Task to complete
Write out the entries below exactly as they stand. Skip every image.

Dataset items
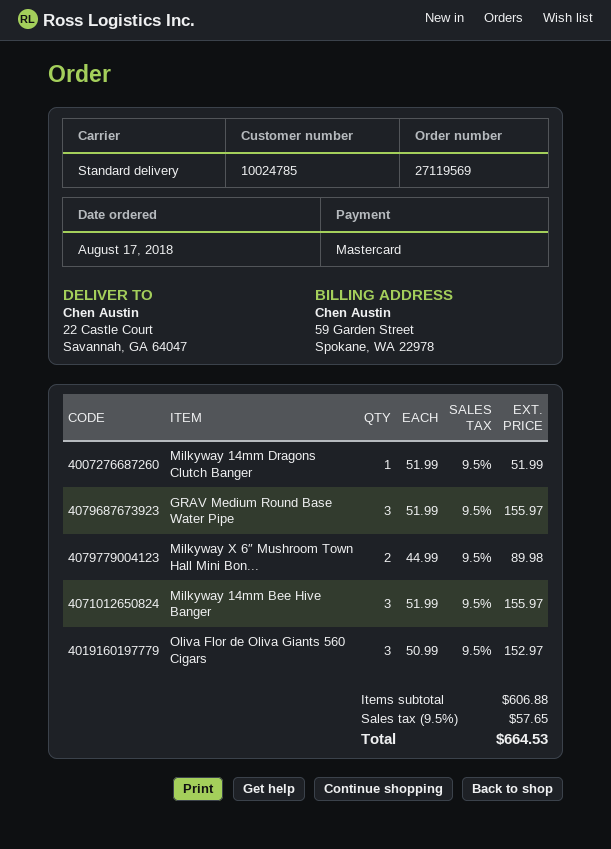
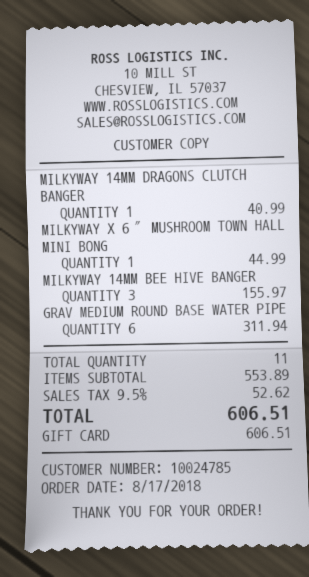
payment method: Mastercard -> gift card
Milkyway 14mm Dragons Clutch Banger: 1 for 51.99 -> 1 for 40.99
GRAV Medium Round Base Water Pipe: 3 for 155.97 -> 6 for 311.94
Milkyway X 6″ Mushroom Town Hall Mini Bon...: 2 for 89.98 -> 1 for 44.99
Oliva Flor de Oliva Giants 560 Cigars: 3 for 152.97 -> none
subtotal: 606.88 -> 553.89
tax: 9.5% = 57.65 -> 9.5% = 52.62
total: 664.53 -> 606.51

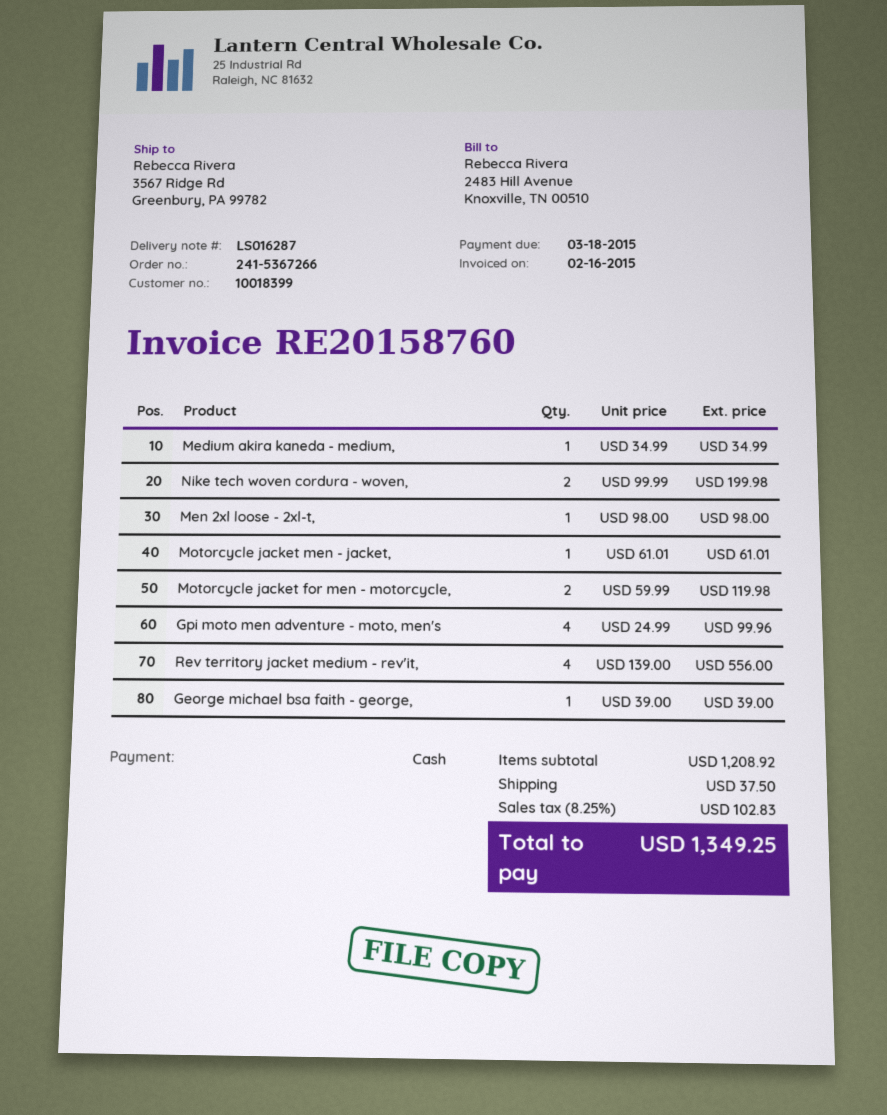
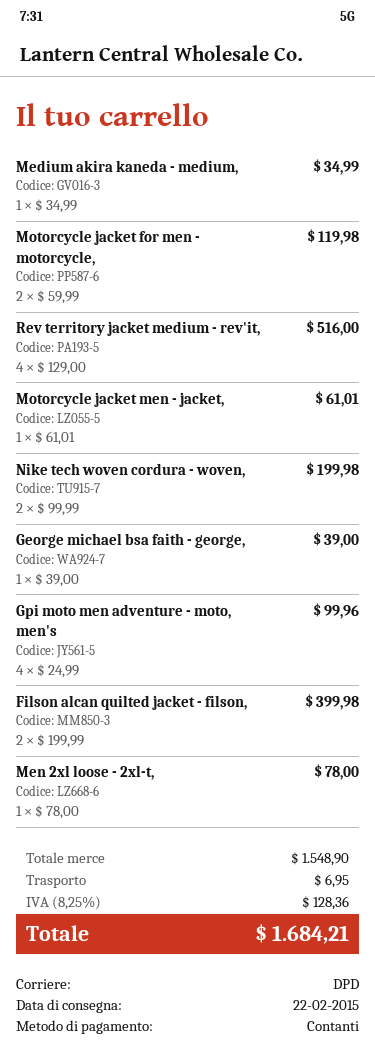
Men 2xl loose - 2xl-t,: 1 x 98.00 = 98.00 -> 1 x 78.00 = 78.00
Rev territory jacket medium - rev'it,: 4 x 139.00 = 556.00 -> 4 x 129.00 = 516.00
Filson alcan quilted jacket - filson,: none -> 2 x 199.99 = 399.98
subtotal: 1208.92 -> 1548.90
shipping: 37.50 -> 6.95
tax: 8.25% = 102.83 -> 8.25% = 128.36
total: 1349.25 -> 1684.21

Problem solution
payment method: Mastercard -> gift card
Milkyway 14mm Dragons Clutch Banger: 1 for 51.99 -> 1 for 40.99
GRAV Medium Round Base Water Pipe: 3 for 155.97 -> 6 for 311.94
Milkyway X 6″ Mushroom Town Hall Mini Bon...: 2 for 89.98 -> 1 for 44.99
Oliva Flor de Oliva Giants 560 Cigars: 3 for 152.97 -> none
subtotal: 606.88 -> 553.89
tax: 9.5% = 57.65 -> 9.5% = 52.62
total: 664.53 -> 606.51

Men 2xl loose - 2xl-t,: 1 x 98.00 = 98.00 -> 1 x 78.00 = 78.00
Rev territory jacket medium - rev'it,: 4 x 139.00 = 556.00 -> 4 x 129.00 = 516.00
Filson alcan quilted jacket - filson,: none -> 2 x 199.99 = 399.98
subtotal: 1208.92 -> 1548.90
shipping: 37.50 -> 6.95
tax: 8.25% = 102.83 -> 8.25% = 128.36
total: 1349.25 -> 1684.21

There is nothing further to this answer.